El seudo maderista Pablo Lavín dirigió los saqueos a las oficinas de la Jefatura Política y al Salón del Palacio Municipal, donde desde el segundo piso eran arrojados a la calle grandes trozos de cortina, fracciones de los elegantes candiles, mesas, sillas, todo el menaje de la cantina. Al motín se agregaron las mujeres, hombres y muchachos del pueblo; tomaron una elegante mesa y demás muebles de salón de Cabildos del Ayuntamiento y cuando ya no hubo que saquear, se prendió fuego a toda clase de papeles de los Juzgados, Jefatura Política, Registro de la Propiedad y Civil, hasta una caja fuerte de la tesorería apareció en la calle frente a Palacio.

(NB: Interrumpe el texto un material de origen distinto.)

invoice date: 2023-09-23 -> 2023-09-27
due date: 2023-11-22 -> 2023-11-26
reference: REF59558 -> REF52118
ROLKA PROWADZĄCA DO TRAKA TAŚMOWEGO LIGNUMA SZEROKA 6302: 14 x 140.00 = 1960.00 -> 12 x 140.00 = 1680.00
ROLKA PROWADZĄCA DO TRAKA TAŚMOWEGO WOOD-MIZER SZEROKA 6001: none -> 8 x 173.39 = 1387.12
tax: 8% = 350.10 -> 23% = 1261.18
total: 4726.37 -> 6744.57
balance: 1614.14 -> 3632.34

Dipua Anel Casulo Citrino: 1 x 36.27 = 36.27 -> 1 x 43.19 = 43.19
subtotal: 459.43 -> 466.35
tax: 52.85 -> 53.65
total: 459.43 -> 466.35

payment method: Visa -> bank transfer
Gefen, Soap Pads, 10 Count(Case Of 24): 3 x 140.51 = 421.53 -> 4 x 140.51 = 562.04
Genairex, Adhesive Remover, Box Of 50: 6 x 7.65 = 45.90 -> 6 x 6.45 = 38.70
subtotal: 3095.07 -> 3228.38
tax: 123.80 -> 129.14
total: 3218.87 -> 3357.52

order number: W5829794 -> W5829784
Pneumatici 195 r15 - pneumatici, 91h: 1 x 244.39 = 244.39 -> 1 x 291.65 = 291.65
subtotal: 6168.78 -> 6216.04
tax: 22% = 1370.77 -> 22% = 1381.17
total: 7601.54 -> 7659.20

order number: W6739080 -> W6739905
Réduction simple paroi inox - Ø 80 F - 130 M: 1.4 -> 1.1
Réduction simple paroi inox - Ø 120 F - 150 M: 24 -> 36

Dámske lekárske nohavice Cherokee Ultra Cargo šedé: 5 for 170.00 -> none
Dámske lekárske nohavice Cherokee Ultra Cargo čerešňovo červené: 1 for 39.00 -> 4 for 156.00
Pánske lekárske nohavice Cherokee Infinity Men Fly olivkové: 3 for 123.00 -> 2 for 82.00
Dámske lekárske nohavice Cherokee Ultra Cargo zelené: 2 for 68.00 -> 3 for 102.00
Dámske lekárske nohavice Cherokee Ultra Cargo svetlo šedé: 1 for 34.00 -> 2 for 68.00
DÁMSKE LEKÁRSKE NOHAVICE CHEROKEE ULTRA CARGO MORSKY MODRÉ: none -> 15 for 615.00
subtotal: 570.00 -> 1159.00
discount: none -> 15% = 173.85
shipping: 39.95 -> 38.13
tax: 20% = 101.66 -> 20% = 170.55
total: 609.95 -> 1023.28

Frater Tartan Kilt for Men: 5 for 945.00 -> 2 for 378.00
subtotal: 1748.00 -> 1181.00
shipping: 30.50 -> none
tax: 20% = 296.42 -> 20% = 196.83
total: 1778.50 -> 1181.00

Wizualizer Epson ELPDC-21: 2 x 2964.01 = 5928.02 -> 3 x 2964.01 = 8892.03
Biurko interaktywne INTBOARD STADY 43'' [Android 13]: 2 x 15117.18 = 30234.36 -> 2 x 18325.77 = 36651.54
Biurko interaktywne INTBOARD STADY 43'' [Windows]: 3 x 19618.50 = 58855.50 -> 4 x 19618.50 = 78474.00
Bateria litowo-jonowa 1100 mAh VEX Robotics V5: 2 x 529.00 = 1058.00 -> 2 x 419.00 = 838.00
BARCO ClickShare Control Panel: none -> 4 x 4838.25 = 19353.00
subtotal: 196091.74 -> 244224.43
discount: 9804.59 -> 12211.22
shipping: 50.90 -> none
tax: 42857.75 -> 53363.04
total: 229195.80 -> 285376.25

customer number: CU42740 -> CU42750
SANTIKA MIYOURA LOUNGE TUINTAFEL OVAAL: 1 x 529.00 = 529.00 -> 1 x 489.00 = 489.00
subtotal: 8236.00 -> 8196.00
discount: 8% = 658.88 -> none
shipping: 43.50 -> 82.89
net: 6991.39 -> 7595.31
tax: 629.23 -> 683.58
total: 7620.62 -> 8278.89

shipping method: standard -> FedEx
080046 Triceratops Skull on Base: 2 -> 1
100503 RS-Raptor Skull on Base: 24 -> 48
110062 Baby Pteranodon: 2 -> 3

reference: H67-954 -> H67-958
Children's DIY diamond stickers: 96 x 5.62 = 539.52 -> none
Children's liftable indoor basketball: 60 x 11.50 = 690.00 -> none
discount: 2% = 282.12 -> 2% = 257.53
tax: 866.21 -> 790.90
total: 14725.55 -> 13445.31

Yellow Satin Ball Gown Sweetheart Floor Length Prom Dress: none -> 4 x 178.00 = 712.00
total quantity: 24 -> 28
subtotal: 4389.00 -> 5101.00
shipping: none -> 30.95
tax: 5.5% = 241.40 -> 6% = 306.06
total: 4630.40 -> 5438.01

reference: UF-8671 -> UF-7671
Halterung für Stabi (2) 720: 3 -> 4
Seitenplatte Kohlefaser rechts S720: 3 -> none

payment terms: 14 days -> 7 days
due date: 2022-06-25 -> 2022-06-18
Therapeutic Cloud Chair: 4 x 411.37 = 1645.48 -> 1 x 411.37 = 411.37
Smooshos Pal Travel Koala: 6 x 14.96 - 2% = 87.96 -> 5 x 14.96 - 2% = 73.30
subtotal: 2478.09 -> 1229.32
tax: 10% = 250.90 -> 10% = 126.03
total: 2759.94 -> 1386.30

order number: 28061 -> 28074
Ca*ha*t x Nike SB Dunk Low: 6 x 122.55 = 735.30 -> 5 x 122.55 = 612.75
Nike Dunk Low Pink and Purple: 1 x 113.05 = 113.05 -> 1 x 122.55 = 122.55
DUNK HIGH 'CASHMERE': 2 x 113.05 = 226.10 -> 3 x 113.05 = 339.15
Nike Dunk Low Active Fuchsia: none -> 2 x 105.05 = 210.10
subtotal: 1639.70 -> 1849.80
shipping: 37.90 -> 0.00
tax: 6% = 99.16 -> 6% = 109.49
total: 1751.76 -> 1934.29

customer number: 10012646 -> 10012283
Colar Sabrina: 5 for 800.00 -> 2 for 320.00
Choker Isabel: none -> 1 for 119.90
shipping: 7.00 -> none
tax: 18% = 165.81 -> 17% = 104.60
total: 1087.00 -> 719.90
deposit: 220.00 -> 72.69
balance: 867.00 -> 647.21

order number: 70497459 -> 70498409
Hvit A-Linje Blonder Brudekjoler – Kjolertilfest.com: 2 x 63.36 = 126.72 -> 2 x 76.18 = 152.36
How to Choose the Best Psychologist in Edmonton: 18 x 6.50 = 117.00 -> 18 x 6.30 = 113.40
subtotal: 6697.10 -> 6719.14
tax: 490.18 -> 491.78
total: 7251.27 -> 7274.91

Después pasaron a las oficinas policiacas, en la alcaldía y en la cárcel, sufrieron una mayor avidez de destrucción, se decía que el pueblo tomaba venganza en los objetos, en las puertas, en todo lo que encontraba a su paso.
En los siguientes días del 27 y 28 de abril, se había consumado la traición de Pablo Lavín, quien se acompañó con tres de sus mozos a la entrada a Lerdo, y citó con engaños a la gente a Villa Juárez (Avilés), al rancho de Cerro Blanco. A Juan Ramírez, Epitacio Rea y Jesús Flores los abandonaron en Lerdo, nada más con los asistentes; luego Lavín telegrafió a Torreón informándole al General Ojero que mandara tropas para sorprender a los maderistas, pues éstos se encontraban solos.
Juan Ramírez, Rea y Jesús Flores se dieron cuenta de lo que había pasado, y apenas tuvieron tiempo de ensillar sus caballos cuando les avisaron que la federación iba llegando al Parque Victoria, y en el momento salieron al encuentro trabándose un combate contra la fuerza federal teniéndolos a raya por poco tiempo, para después hacer su retirada con su gente hacia el poblado el Rayo. Mientras Pablo Lavín con sus mozos y cinco más que lo siguieron, salieron con rumbo a Pedriceña que dizque a tomar Durango, pero la verdad de todo era que Pablo Lavín estaba de acuerdo con los federales para traicionarlos y matarlos.